Bientôt, l'Occupant donne l'ordre de rassembler à la mairie toutes les armes détenues par les habitants ou trouvées après le passage des troupes. Je suis chargée de ce travail : un bel État à remplir.

Au jour et à l'heure dits, chasseurs et autres sont au rendez-vous. Je dois noter la nature de l'arme (je fais confiance au détenteur car je suis incapable de faire la différence entre une carabine et un fusil de guerre) et le nom du porteur ; là est la difficulté : née à Menucourt, je connais tous les habitants par leur sobriquet, mais quel est leur véritable patronyme ? Je ne peux pas écrire « le Marquis », « l'Amiral », « Poupoule », ou autre « Mère toupie » ! Cela ne ferait pas sérieux aux yeux de l'Occupant. Et je n'ose pas montrer mon ignorance, aussi, avec l'assurance de mes dix-huit ans, je demande : « Pour gagner du temps, pouvez-vous me donner votre nom de famille en même temps que le nom de l'arme que vous apportez ? ». Ainsi l'honneur est sauf.

Les commerçants ambulants venant de Vaux, Triel, ou autre, n'assurent plus les tournées. Au village, à part la boulangerie, les boutiques sont fermées. Il faut pourtant faire vivre la population. Le Maire prend la situation en mains.

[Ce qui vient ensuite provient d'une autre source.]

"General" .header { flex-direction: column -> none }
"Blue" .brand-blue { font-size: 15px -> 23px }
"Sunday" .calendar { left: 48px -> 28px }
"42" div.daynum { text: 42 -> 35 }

Les cultivateurs partis en exode ont lâché leurs bêtes dans la nature, il suffira de quelques hommes ou gamins agiles pour attraper soit un cochon, soit un mouton. Gugusse, le boucher de Courdimanche, vient de se suicider ; heureusement son commis est disponible. Une corrida et la malheureuse bête est transportée à Courdimanche où elle sera abattue.

À Menucourt, à la boucherie, je fais office de caissière ; le produit de la vente de la viande sera ensuite réparti entre les éleveurs quand ils rentreront, mais quand ?

Bilan de cette première année d'enseignante (1939 – 1940) :

Institutrice « chargée d'école » à dix-sept ans, sans formation, « secrétaire de mairie » bénévole, chargée du sauvetage des archives ; puis chargée d'un État des armes par l'Occupant, « caissière » à la boucherie... Le tout en une année... Et ensuite ?

Un an plus tard, de retour à Menucourt, ce sera la chasse aux doryphores. Un malheur n'arrivant jamais seul, un insecte coléoptère s'attaque aux pommes de terre ; il dévore les feuilles et cause la mort de la plante. La pomme de terre étant, de loin, la principale ressource alimentaire en ces temps de pénurie, c'est une catastrophe de plus qui s'abat sur le pays ; les soldats d'Occupation ne sont-ils pas appelés, eux aussi, « doryphores » ? Comme les insectes, ils affament la population.

L'ordre arrive dans les mairies et les écoles : les instituteurs (ou plutôt les institutrices puisque la plupart des hommes sont prisonniers en Allemagne) devront conduire leurs élèves dans les champs de pomme de terre et leur faire ramasser les vilaines bestioles.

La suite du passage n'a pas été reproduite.